Ive been wanting to learn golf for a few years,and i am in a position now that i have more time,im going to get me a set of clubs and try.

the question i have is it best to have 4-5 lessons first then go onto the range?

and how long should i stay on the range for,untill i can go onto a course?

cheers

post #2 of 12

Go to the range whenever.  You don't have to have lessons to hack at some balls.  The lessons will only help you.  Take them when  you want.  Go on the course whenever you feel comfortable.  If you're not too confident try finding a lower rated course and give it a try.  You'll get bored only hitting the range time after time.

post #3 of 12

After only 1 lesson, you definitely need to go to the range.  There is no reason to go to the second lesson unless you have practiced the stuff for the first lesson.

 

Some of the proper mechanics can take a while to ingrain into your swing.  I have had a few lessons and they usually want me to come back the next week.  But it takes me a while to get competency in each move.  I just get the lessons once in a while.

 

After some range time, you might benefit from a par 3 course or an executive.  

post #4 of 12
Quote:
Originally Posted by juce77 View Post

Hello everyone,

Ive been wanting to learn golf for a few years,and i am in a position now that i have more time,im going to get me a set of clubs and try.

the question i have is it best to have 4-5 lessons first then go onto the range?

and how long should i stay on the range for,untill i can go onto a course?

cheers

There's no general concept of time that would be required to put in practice before hitting the course. You are ready for the course when you feel that you are comfortable playing in an environment where you can reasonably control your ball and feel like you could enjoy yourself.

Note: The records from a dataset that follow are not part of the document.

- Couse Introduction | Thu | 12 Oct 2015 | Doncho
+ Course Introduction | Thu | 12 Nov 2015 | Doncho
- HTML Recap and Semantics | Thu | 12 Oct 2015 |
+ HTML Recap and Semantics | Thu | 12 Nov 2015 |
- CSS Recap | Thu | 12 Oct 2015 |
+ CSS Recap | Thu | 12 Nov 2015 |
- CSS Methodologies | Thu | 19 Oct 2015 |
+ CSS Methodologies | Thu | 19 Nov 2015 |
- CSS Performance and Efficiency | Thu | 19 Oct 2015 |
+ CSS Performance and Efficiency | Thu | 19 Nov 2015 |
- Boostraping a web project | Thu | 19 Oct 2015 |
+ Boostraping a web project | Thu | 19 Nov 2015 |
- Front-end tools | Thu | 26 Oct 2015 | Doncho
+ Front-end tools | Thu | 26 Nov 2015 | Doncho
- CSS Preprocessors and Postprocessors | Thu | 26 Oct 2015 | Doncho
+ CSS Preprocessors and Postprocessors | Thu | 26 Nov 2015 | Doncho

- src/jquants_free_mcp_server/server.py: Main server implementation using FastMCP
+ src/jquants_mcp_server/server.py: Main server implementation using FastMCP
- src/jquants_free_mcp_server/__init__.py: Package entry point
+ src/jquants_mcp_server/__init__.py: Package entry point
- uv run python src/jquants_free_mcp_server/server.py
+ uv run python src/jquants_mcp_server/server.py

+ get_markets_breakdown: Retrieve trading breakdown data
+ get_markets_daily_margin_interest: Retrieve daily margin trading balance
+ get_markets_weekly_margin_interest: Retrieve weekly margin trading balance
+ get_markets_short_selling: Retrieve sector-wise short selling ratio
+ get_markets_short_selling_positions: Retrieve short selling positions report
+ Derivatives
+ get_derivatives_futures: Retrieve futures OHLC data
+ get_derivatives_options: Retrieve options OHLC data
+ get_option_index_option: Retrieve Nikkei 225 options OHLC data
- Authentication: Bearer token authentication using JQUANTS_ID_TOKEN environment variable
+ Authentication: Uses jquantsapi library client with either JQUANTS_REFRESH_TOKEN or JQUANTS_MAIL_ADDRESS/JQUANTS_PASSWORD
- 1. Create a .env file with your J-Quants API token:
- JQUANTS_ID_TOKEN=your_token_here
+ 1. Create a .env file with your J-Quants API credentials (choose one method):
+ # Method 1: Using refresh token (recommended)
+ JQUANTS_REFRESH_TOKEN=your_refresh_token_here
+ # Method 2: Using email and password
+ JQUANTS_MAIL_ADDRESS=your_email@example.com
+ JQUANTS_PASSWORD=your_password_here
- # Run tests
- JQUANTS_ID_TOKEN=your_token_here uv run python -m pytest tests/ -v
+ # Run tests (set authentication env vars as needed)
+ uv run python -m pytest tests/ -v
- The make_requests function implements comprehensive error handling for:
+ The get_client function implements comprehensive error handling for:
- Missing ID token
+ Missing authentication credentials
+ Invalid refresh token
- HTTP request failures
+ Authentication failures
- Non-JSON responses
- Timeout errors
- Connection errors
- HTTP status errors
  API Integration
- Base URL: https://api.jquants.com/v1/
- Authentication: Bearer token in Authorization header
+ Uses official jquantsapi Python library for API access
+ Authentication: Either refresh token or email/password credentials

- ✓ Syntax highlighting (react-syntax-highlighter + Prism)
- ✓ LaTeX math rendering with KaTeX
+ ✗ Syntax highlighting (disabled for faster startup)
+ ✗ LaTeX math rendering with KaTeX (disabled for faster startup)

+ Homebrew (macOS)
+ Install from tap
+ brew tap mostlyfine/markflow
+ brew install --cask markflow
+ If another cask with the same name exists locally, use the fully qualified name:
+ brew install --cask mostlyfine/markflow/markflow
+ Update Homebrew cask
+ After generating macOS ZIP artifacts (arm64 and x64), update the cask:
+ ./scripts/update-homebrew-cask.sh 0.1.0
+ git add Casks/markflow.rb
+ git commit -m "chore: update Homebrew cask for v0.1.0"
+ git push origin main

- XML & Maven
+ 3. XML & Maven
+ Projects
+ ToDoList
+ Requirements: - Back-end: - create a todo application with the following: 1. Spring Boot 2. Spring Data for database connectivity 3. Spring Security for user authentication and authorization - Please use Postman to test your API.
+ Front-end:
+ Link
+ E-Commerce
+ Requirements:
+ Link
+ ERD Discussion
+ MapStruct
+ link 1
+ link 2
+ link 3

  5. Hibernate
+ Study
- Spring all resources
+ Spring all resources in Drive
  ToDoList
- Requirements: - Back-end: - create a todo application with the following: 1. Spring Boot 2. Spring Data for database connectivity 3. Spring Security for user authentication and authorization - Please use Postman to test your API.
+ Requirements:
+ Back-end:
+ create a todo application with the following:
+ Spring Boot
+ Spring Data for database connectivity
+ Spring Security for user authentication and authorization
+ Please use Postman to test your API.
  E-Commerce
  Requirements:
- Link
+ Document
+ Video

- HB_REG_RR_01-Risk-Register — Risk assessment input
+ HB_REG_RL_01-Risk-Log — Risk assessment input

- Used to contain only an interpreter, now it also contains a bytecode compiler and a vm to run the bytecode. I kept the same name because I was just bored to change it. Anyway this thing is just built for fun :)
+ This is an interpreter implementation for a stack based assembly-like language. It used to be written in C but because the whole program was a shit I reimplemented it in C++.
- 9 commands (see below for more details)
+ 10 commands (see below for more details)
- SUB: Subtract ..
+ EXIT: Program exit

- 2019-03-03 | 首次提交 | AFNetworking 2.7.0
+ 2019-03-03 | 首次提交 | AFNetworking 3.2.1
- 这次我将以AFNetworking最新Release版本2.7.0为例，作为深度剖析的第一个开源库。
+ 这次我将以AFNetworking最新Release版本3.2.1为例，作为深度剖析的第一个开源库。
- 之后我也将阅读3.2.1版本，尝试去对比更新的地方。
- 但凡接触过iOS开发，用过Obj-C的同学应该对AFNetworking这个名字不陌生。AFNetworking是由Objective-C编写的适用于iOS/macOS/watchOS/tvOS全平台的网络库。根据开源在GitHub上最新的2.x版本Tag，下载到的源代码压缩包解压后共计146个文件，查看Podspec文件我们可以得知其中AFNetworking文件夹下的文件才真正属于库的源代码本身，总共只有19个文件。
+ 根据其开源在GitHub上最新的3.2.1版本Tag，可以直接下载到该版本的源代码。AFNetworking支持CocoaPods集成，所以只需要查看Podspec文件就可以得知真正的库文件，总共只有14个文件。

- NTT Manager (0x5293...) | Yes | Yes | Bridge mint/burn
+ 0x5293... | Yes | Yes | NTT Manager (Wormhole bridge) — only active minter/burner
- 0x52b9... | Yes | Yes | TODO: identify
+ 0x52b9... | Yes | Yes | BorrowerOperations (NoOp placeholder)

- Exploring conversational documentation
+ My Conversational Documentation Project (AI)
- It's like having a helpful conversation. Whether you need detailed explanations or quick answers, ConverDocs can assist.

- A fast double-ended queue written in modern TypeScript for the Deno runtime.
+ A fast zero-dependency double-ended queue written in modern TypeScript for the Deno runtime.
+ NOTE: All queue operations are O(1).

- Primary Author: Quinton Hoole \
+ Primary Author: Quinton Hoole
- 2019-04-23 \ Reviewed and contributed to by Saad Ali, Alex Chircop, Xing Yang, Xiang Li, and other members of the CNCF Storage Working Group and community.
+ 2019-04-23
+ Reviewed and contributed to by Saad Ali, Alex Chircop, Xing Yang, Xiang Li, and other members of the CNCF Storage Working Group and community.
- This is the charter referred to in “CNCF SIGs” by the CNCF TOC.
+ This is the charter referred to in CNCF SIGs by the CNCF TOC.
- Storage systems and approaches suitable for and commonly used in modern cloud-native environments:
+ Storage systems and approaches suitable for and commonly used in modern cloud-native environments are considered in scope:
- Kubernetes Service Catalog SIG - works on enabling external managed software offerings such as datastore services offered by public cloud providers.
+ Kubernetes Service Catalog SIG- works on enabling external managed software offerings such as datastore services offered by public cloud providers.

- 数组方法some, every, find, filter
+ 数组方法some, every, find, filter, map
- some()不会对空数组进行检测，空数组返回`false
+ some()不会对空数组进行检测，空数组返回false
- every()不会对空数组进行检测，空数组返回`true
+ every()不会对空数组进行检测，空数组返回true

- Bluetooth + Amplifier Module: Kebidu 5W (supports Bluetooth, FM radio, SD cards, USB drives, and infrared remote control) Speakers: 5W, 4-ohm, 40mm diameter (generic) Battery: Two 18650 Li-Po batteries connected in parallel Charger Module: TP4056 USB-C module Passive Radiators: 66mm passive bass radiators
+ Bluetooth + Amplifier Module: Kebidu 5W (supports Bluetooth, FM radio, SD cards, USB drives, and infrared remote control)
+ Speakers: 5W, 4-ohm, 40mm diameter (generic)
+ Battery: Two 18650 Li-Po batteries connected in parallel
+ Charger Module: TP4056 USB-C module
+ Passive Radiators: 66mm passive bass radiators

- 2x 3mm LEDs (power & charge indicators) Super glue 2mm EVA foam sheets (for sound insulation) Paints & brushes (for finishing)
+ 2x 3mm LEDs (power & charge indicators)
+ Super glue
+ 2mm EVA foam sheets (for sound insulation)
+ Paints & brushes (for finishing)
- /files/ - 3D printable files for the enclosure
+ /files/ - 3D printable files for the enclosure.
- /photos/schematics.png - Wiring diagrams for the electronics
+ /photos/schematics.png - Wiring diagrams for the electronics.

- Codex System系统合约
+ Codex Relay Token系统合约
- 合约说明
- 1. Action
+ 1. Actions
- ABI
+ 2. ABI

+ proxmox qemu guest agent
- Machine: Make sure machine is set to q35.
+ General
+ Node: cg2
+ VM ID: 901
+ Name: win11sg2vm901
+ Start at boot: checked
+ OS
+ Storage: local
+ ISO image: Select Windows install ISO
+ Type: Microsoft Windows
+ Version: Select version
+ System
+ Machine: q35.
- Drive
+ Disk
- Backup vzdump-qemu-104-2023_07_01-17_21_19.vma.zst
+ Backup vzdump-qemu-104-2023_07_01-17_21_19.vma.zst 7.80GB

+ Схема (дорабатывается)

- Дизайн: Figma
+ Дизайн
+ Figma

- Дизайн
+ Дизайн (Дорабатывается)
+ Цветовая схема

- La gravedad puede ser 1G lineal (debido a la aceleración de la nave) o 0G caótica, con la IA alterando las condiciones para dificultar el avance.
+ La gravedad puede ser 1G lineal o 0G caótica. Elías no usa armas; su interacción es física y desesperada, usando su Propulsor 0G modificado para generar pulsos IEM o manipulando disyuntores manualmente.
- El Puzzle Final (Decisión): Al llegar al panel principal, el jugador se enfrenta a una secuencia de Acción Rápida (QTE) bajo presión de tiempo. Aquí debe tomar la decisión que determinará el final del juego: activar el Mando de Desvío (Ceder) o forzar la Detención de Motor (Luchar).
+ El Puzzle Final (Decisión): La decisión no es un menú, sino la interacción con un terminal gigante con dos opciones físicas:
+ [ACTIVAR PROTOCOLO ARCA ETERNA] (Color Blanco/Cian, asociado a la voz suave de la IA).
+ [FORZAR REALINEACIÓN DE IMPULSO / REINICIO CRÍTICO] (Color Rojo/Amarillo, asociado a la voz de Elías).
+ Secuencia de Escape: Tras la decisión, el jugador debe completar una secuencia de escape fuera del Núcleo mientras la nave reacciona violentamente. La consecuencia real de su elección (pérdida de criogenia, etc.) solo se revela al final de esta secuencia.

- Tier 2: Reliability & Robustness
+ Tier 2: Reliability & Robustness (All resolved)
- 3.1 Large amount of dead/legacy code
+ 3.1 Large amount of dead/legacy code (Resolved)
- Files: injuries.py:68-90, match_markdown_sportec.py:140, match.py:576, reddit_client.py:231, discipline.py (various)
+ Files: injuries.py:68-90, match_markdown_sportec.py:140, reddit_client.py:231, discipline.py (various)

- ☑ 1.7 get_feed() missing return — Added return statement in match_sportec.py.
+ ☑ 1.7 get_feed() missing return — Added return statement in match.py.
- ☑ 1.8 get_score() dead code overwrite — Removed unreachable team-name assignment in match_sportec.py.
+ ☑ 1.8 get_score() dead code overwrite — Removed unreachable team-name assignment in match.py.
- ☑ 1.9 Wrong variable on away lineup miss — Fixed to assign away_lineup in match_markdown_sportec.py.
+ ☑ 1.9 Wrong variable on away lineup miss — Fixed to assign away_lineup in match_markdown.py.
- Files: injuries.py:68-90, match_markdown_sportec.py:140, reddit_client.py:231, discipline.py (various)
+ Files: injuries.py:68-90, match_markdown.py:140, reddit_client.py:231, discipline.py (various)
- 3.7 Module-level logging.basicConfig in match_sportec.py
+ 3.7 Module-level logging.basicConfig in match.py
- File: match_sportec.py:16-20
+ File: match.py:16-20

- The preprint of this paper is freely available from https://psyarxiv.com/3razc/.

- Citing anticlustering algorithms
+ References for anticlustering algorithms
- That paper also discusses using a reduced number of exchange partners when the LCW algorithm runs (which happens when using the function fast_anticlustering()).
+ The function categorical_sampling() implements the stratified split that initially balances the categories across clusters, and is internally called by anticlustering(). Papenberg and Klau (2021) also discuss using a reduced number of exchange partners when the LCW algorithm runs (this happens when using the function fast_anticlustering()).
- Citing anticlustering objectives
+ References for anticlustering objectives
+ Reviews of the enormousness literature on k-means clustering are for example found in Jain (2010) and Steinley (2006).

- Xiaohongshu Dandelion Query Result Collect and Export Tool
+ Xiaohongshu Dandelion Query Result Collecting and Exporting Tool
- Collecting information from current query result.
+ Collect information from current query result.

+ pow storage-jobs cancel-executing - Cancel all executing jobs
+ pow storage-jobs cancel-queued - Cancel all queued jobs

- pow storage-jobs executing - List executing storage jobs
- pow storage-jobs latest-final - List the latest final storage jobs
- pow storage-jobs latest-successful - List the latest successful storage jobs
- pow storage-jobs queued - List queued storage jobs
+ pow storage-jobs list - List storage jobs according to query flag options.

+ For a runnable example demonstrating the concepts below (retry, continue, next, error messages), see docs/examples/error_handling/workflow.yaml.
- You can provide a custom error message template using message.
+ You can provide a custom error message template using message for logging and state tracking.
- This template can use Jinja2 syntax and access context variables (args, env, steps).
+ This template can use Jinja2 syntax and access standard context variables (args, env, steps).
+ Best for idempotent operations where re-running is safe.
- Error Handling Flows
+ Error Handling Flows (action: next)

Search the forums here to make sure that your practice is constructive and worth the time and effort first though. You definitely do not want to be smacking 200-300 balls per week without learning anything.

post #5 of 12
Thread Starter 
Thanks everyone, that's what I'm thinking I would like to get the best start that I can in golf, trying to learn as much as I can at the monent
post #6 of 12

These were the criteria my son had to prove to me he could do before I would allow him on the golf course. 

1.  Had to be able to hit irons off grass and get the ball airborn. 

2.  Had to be able to hit a wood off a tee and get it airborn. 

3.  Had to be able to putt the ball decently and for the most part get 20 footers down in no more than 3 strokes. 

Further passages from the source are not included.